**What to produce**
In the listing below, find the line containing "Euroriding Halfter Guide" and the line containing "total: 259.60 -> 265.69". Repeat exactly those two lines and every line between them.

Records supplied START

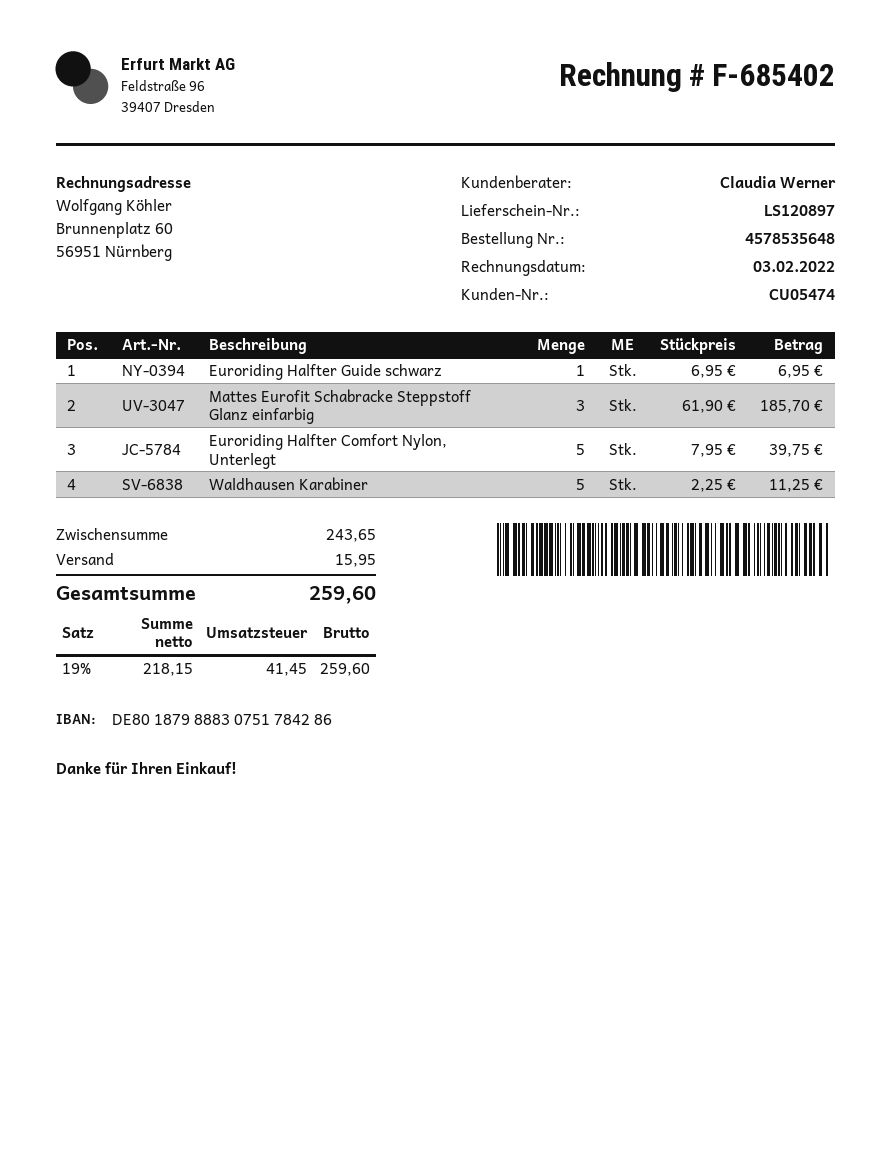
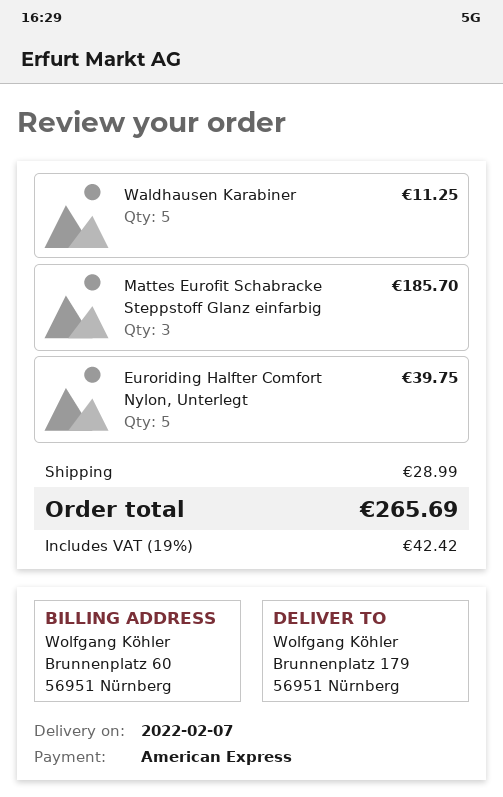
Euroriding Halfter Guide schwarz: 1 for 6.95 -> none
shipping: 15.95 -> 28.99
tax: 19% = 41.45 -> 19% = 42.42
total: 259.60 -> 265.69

Records supplied END
Records supplied START

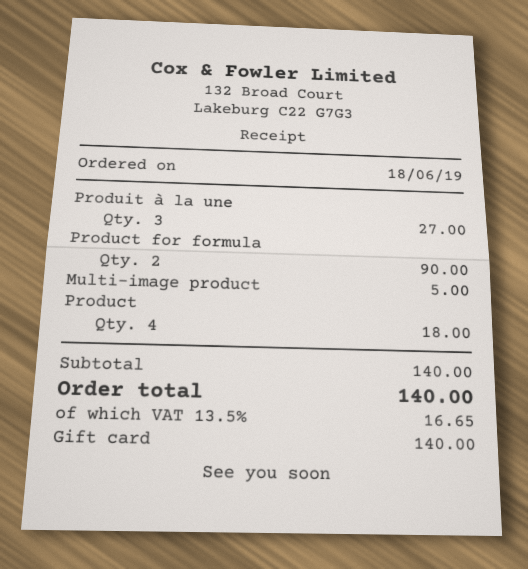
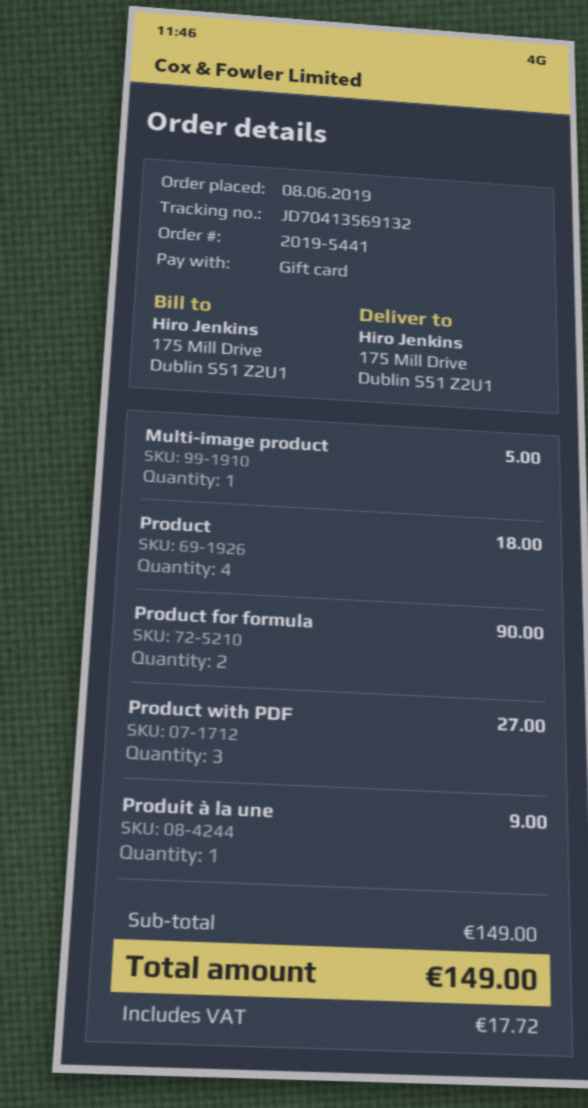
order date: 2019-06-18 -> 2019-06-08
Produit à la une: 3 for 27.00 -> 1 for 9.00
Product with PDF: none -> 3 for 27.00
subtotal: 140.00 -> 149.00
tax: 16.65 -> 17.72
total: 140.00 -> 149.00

Records supplied END

**Answer box**
Euroriding Halfter Guide schwarz: 1 for 6.95 -> none
shipping: 15.95 -> 28.99
tax: 19% = 41.45 -> 19% = 42.42
total: 259.60 -> 265.69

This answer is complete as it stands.